Look below for the line that has "Sydney Swans 2026". Set down the lines from there through the line that has "total: 225.00 -> 339.90", exactly as written.

_RECORDS TO USE:_
>>>>>

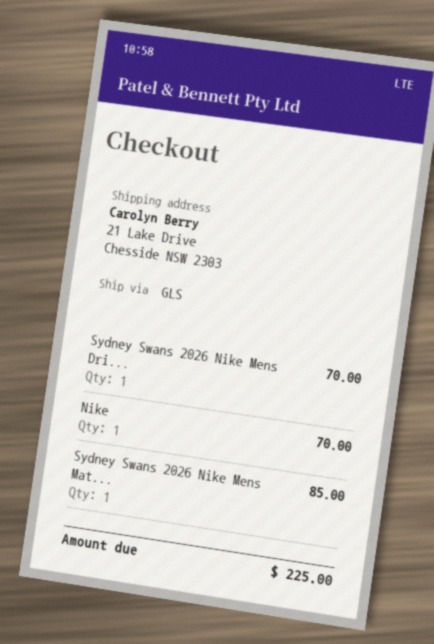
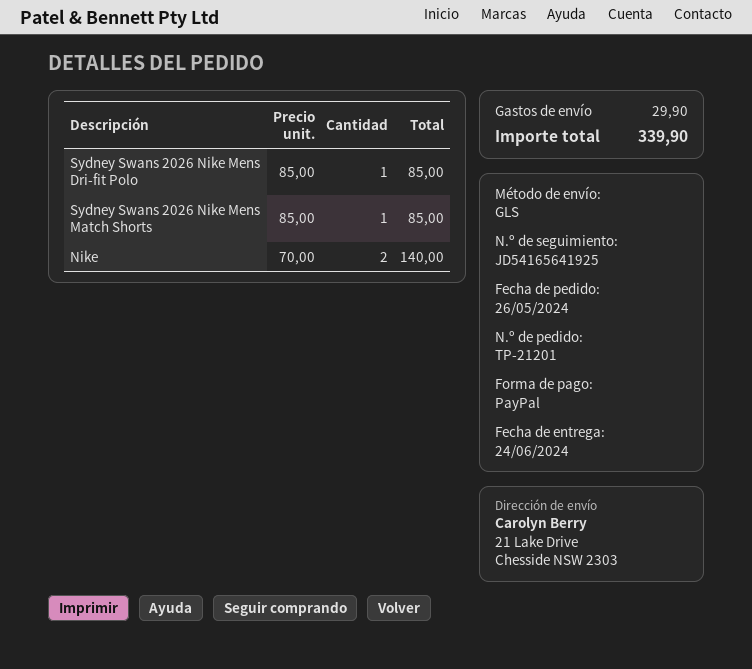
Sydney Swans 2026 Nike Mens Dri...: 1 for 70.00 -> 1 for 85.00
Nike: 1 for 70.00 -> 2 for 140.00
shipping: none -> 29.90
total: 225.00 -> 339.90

<<<<<
>>>>>

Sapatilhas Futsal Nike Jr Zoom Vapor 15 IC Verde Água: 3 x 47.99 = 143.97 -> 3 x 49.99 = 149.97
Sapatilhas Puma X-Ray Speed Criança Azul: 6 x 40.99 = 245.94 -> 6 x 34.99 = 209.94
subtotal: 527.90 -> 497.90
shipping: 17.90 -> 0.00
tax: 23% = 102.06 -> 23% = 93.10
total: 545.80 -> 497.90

<<<<<

_YOUR RESPONSE:_
Sydney Swans 2026 Nike Mens Dri...: 1 for 70.00 -> 1 for 85.00
Nike: 1 for 70.00 -> 2 for 140.00
shipping: none -> 29.90
total: 225.00 -> 339.90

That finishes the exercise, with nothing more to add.